▶ _Input_:
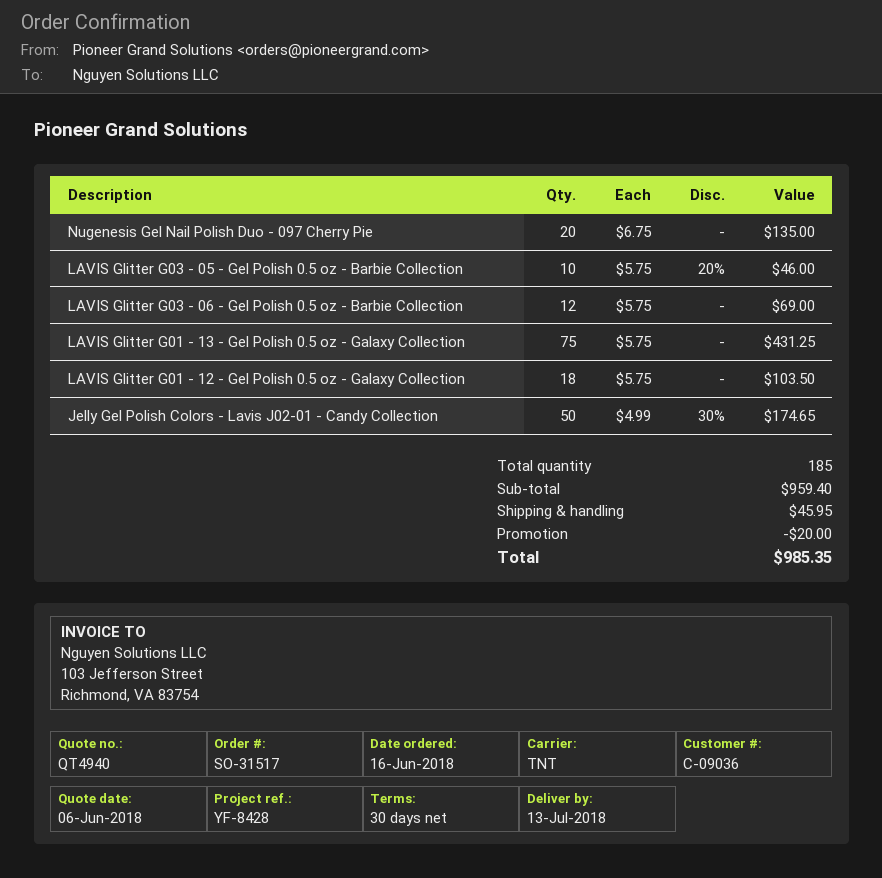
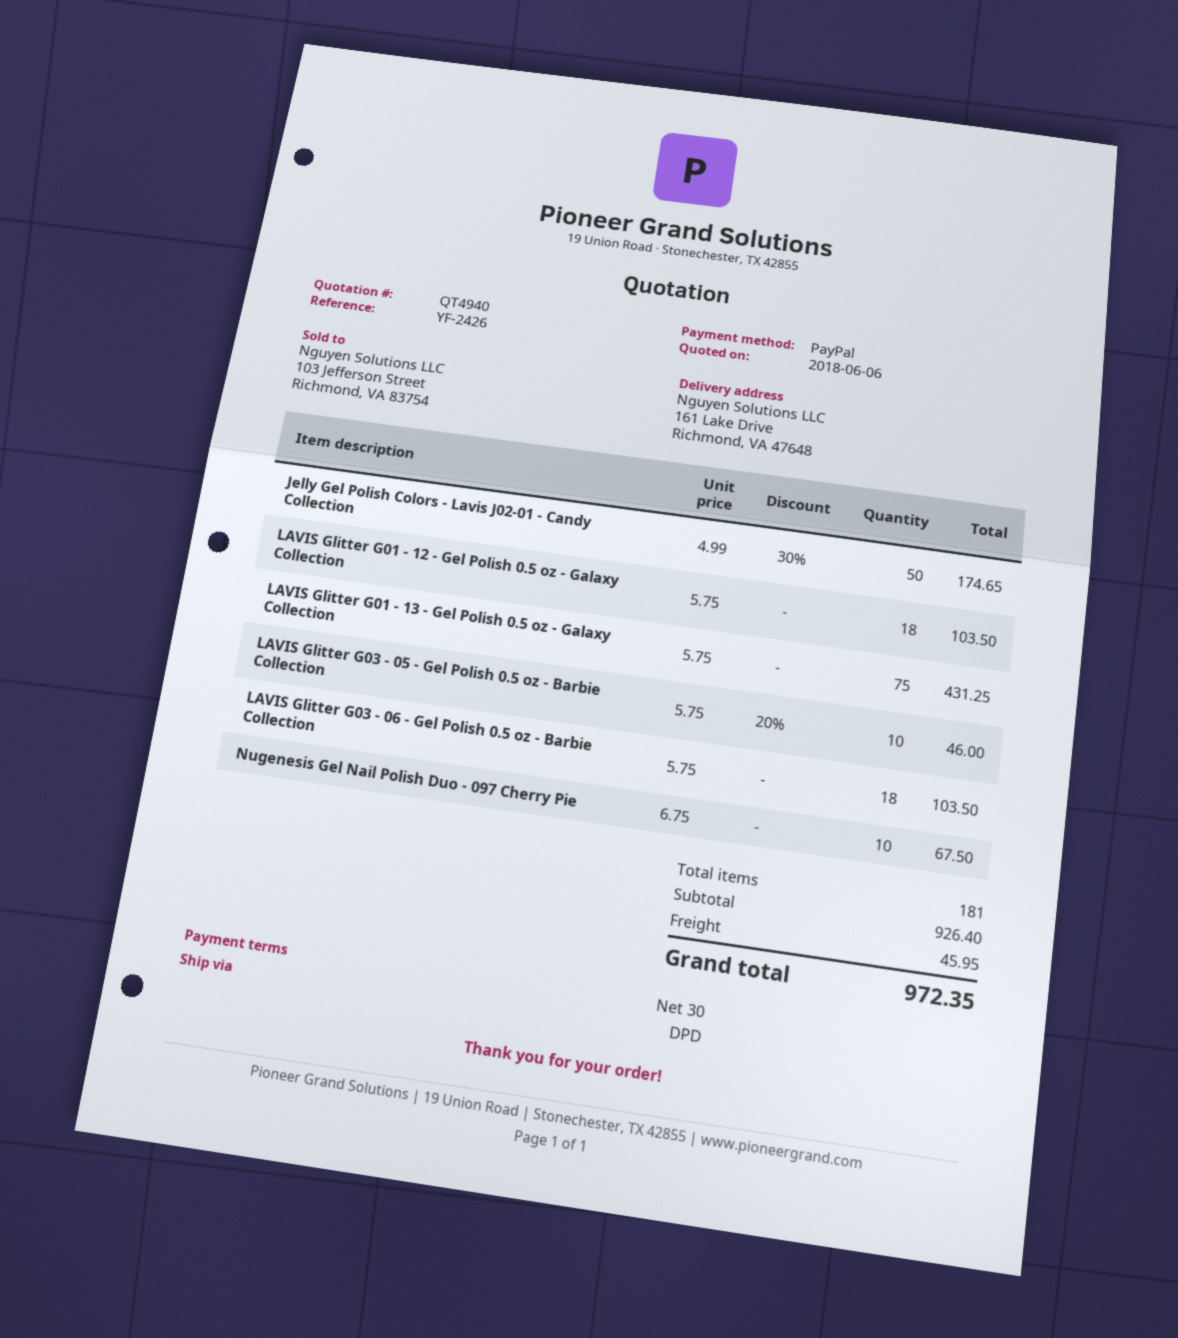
reference: YF-8428 -> YF-2426
shipping method: TNT -> DPD
Nugenesis Gel Nail Polish Duo - 097 Cherry Pie: 20 x 6.75 = 135.00 -> 10 x 6.75 = 67.50
LAVIS Glitter G03 - 06 - Gel Polish 0.5 oz - Barbie Collection: 12 x 5.75 = 69.00 -> 18 x 5.75 = 103.50
total quantity: 185 -> 181
subtotal: 959.40 -> 926.40
discount: 20.00 -> none
total: 985.35 -> 972.35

▶ _What the task asks_: Repeat the records above word for word. Pictures stay out of the copy.

▶ _Written solution_:
reference: YF-8428 -> YF-2426
shipping method: TNT -> DPD
Nugenesis Gel Nail Polish Duo - 097 Cherry Pie: 20 x 6.75 = 135.00 -> 10 x 6.75 = 67.50
LAVIS Glitter G03 - 06 - Gel Polish 0.5 oz - Barbie Collection: 12 x 5.75 = 69.00 -> 18 x 5.75 = 103.50
total quantity: 185 -> 181
subtotal: 959.40 -> 926.40
discount: 20.00 -> none
total: 985.35 -> 972.35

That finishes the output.